PROBLEM STATEMENT. Reproduce exactly the lines of this material that begin at the line with "text-align: none ->" and end at the line with "padding-left: 44px ->", both included. Omit the pictures and everything else.

DATA FOR PROCESSING.
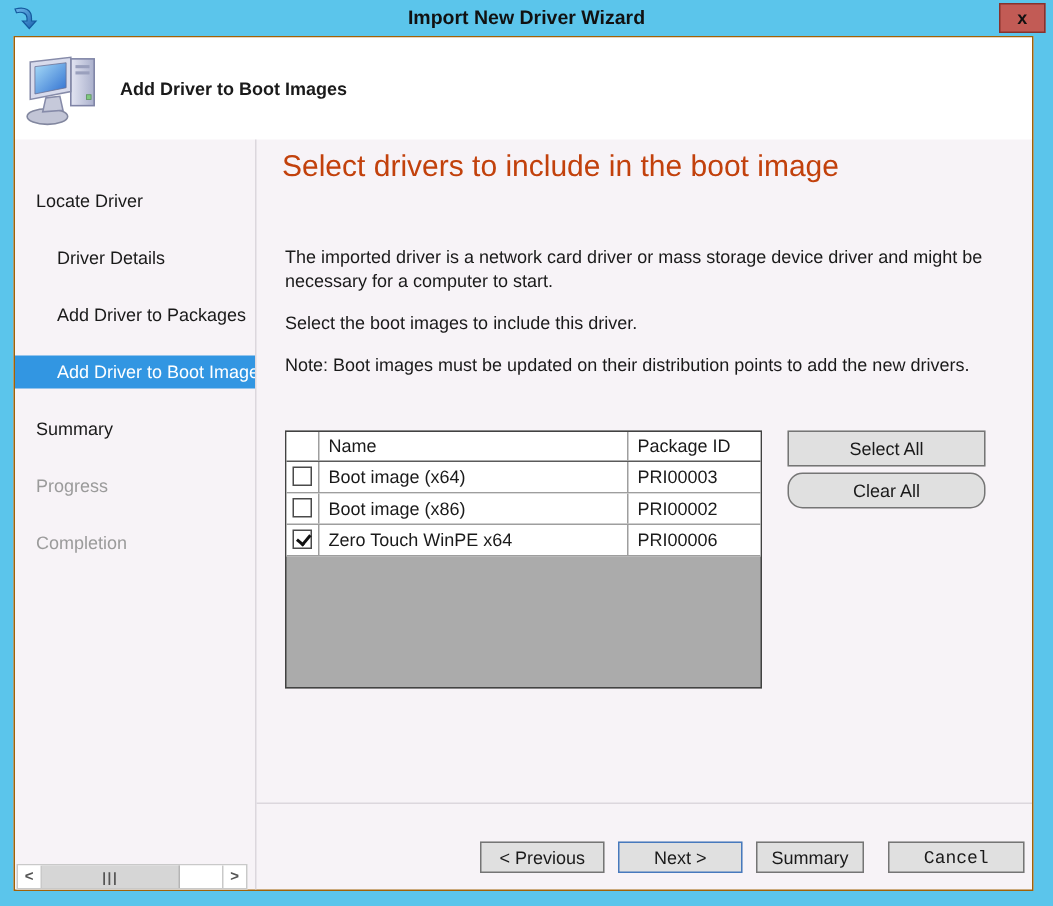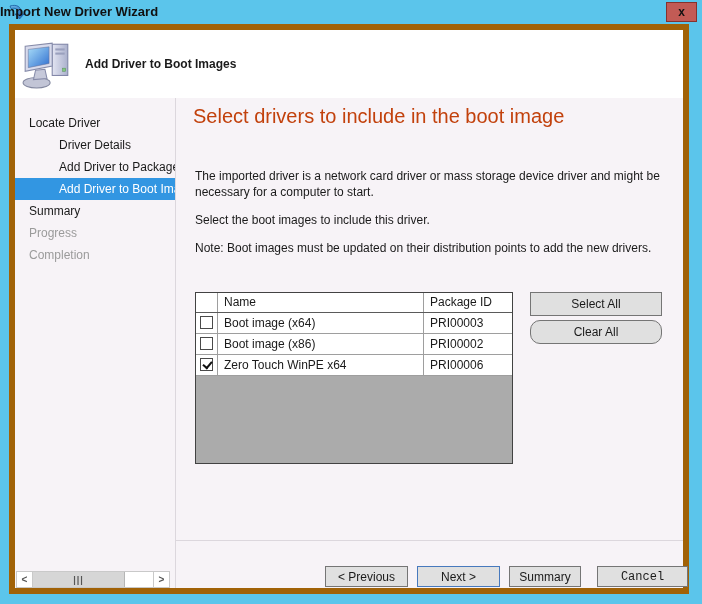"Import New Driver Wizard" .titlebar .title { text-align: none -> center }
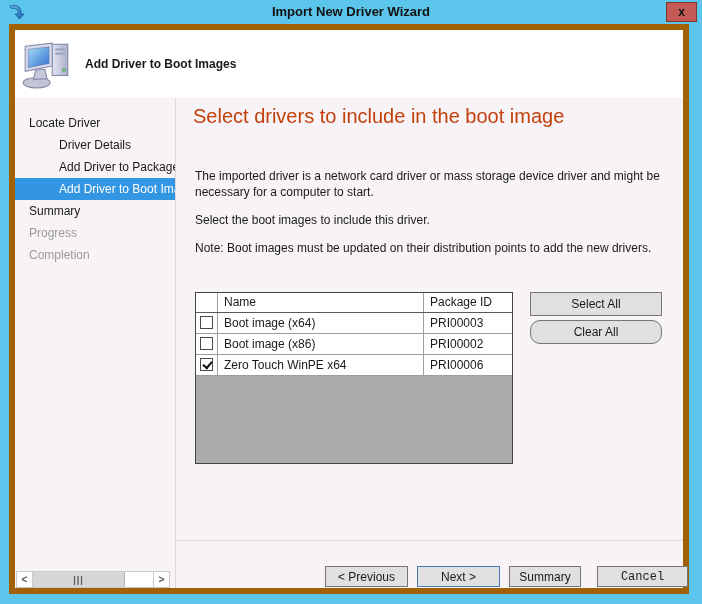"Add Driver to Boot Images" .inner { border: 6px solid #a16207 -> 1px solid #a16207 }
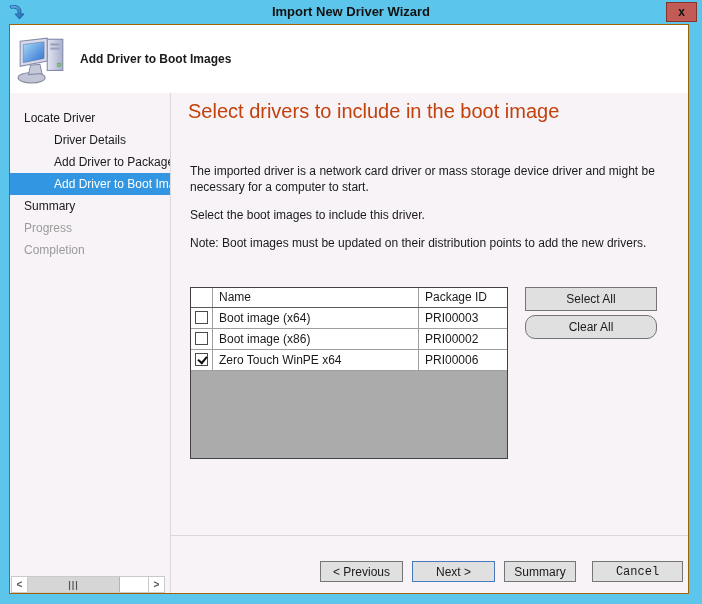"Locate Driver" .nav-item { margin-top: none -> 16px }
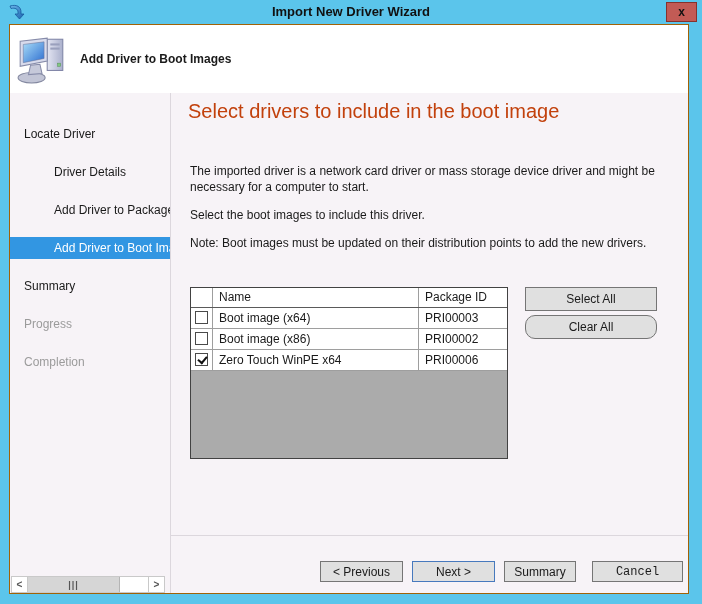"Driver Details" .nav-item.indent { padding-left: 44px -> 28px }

---

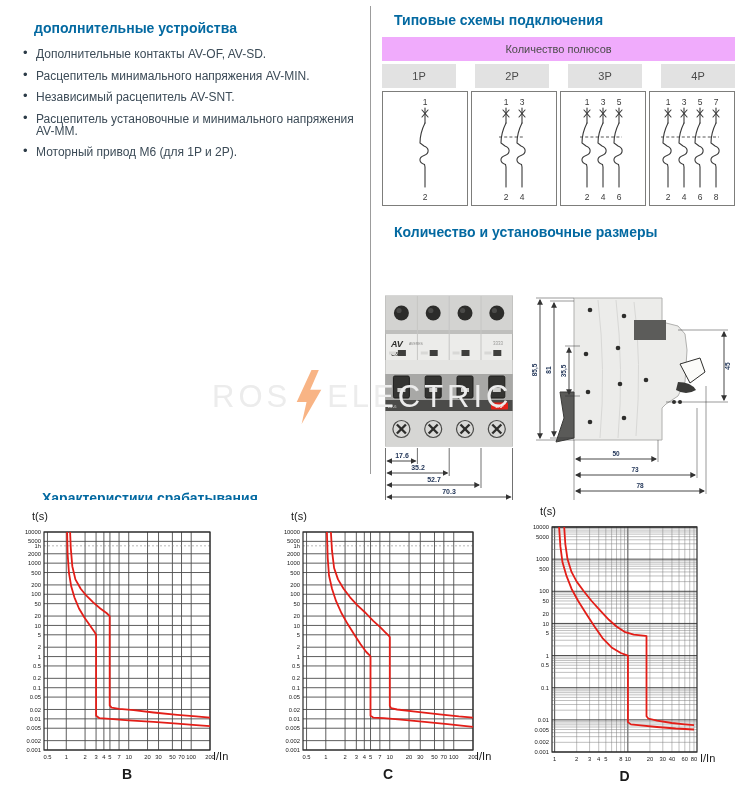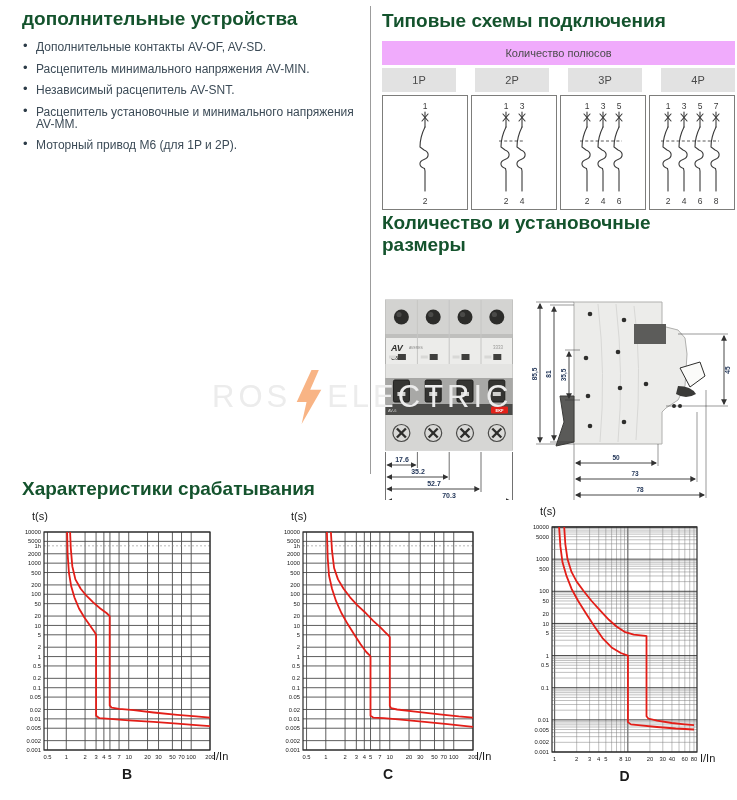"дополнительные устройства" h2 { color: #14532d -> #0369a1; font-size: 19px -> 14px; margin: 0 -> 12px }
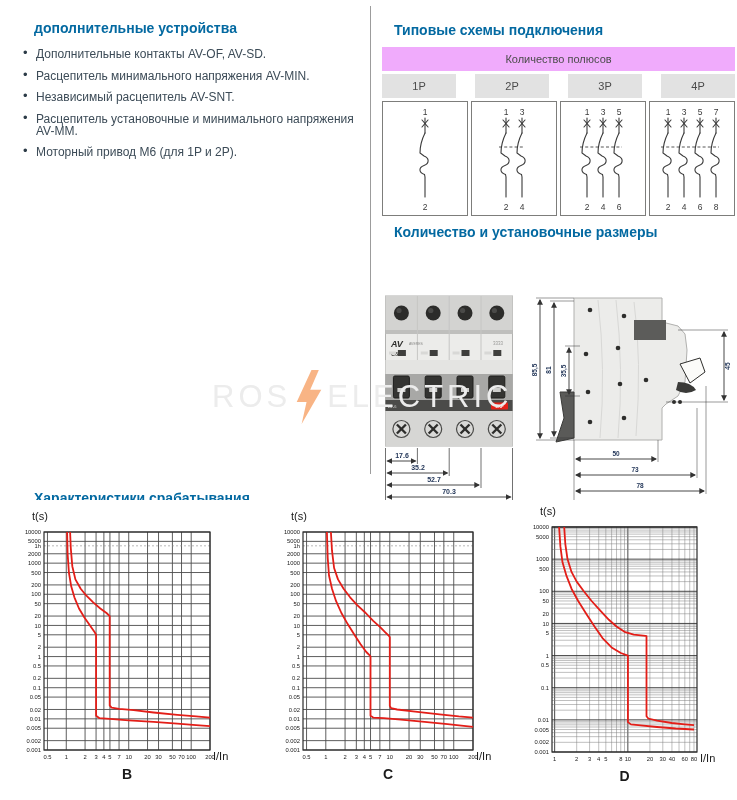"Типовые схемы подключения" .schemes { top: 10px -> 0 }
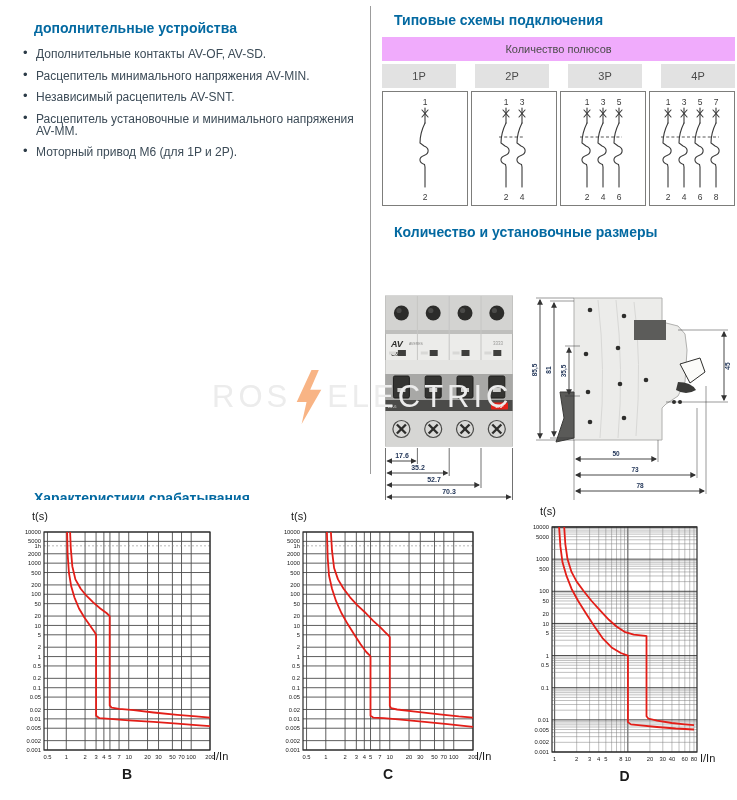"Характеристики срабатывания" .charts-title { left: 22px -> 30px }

RESPONSE BOX.
"Import New Driver Wizard" .titlebar .title { text-align: none -> center }
"Add Driver to Boot Images" .inner { border: 6px solid #a16207 -> 1px solid #a16207 }
"Locate Driver" .nav-item { margin-top: none -> 16px }
"Driver Details" .nav-item.indent { padding-left: 44px -> 28px }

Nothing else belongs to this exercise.